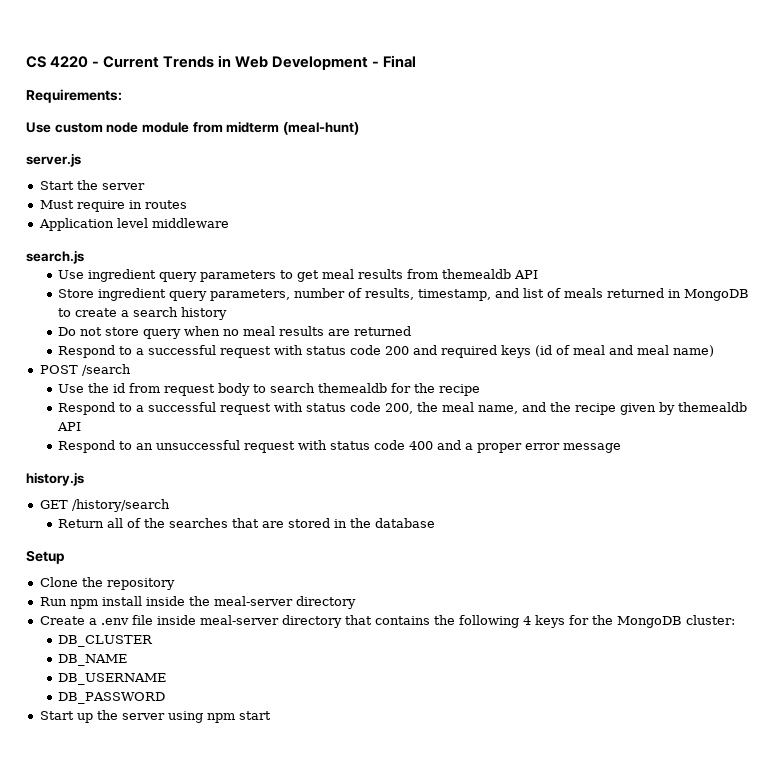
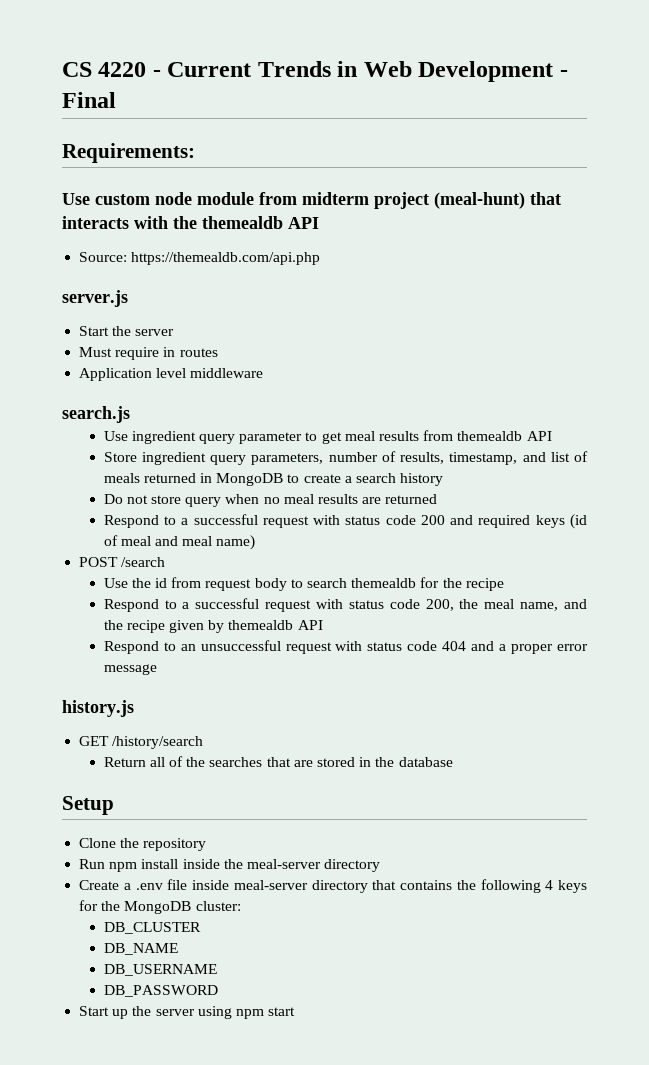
- Use custom node module from midterm (meal-hunt)
+ Use custom node module from midterm project (meal-hunt) that interacts with the themealdb API
+ Source: https://themealdb.com/api.php
- Use ingredient query parameters to get meal results from themealdb API
+ Use ingredient query parameter to get meal results from themealdb API
- Respond to an unsuccessful request with status code 400 and a proper error message
+ Respond to an unsuccessful request with status code 404 and a proper error message

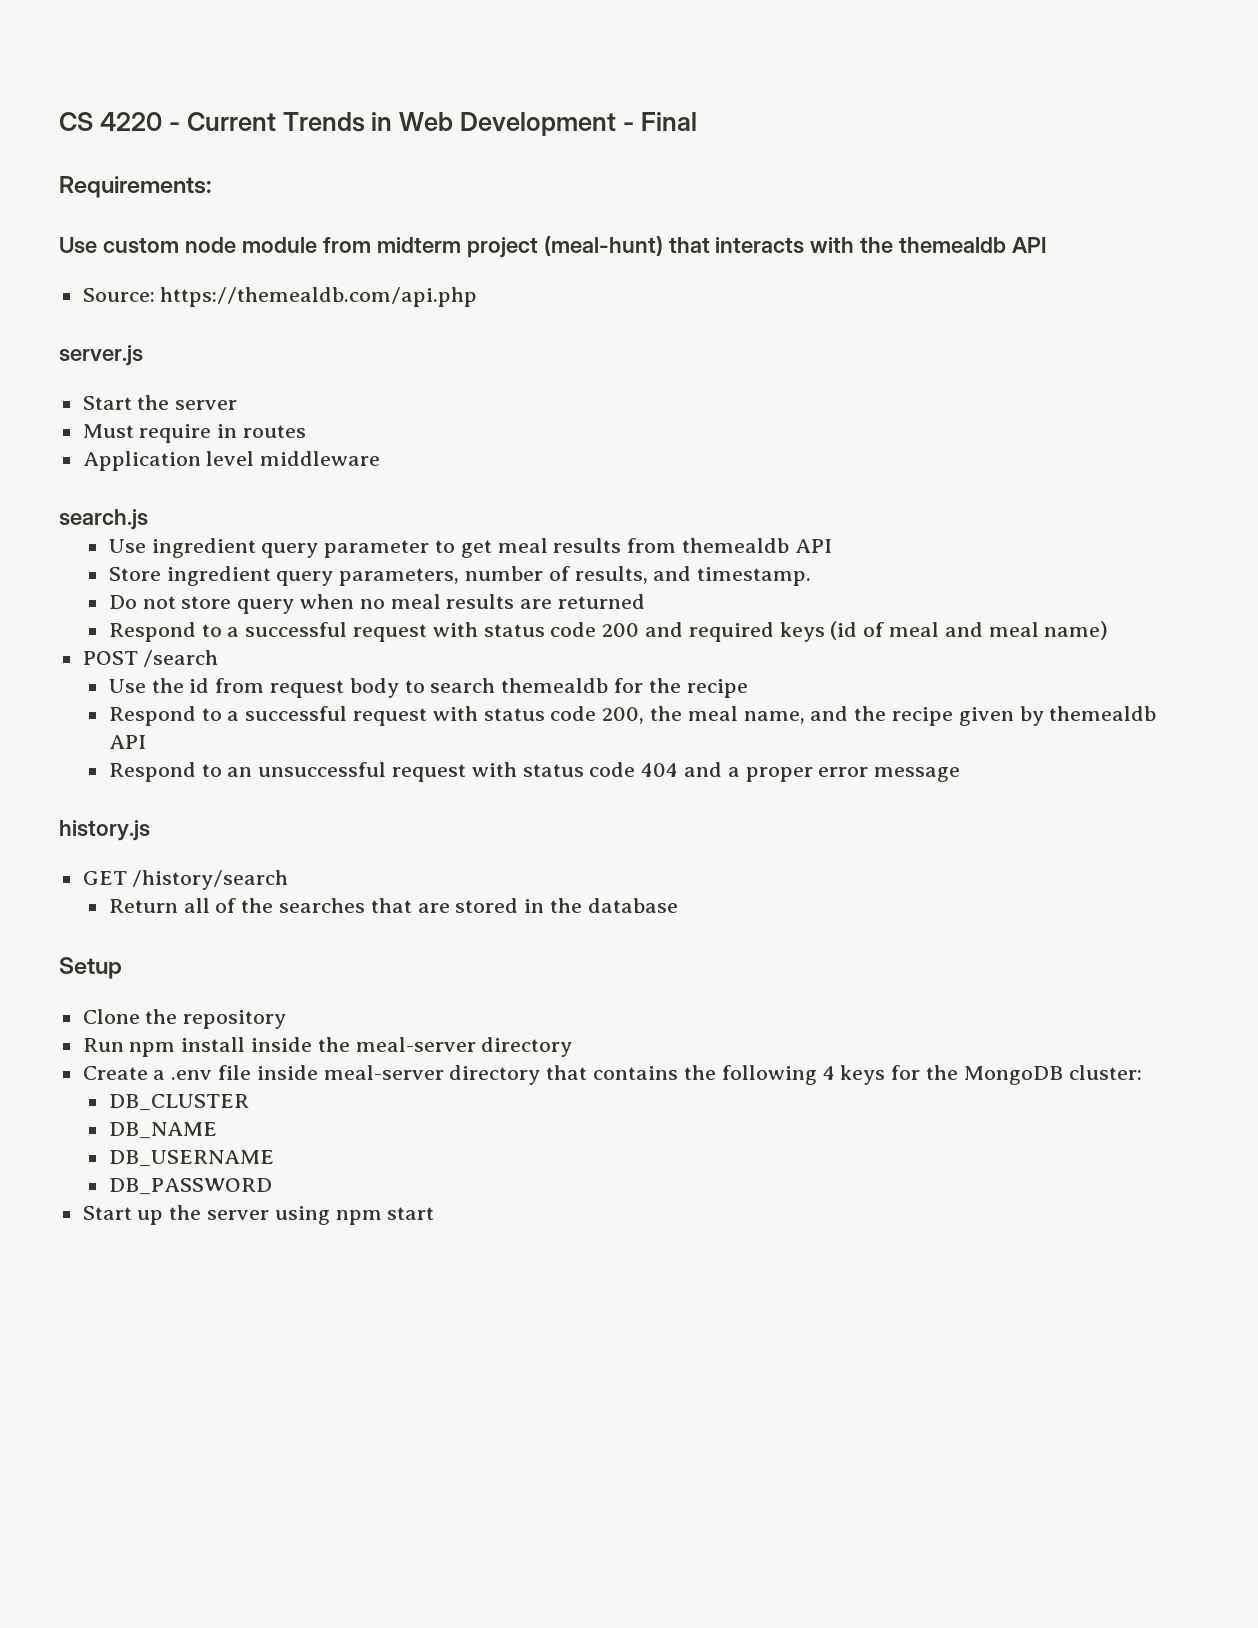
- Store ingredient query parameters, number of results, timestamp, and list of meals returned in MongoDB to create a search history
+ Store ingredient query parameters, number of results, and timestamp.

### Task to complete
Read through the material above, and whenever a line contains "code", copy it.

### Solution
- Respond to an unsuccessful request with status code 400 and a proper error message
+ Respond to an unsuccessful request with status code 404 and a proper error message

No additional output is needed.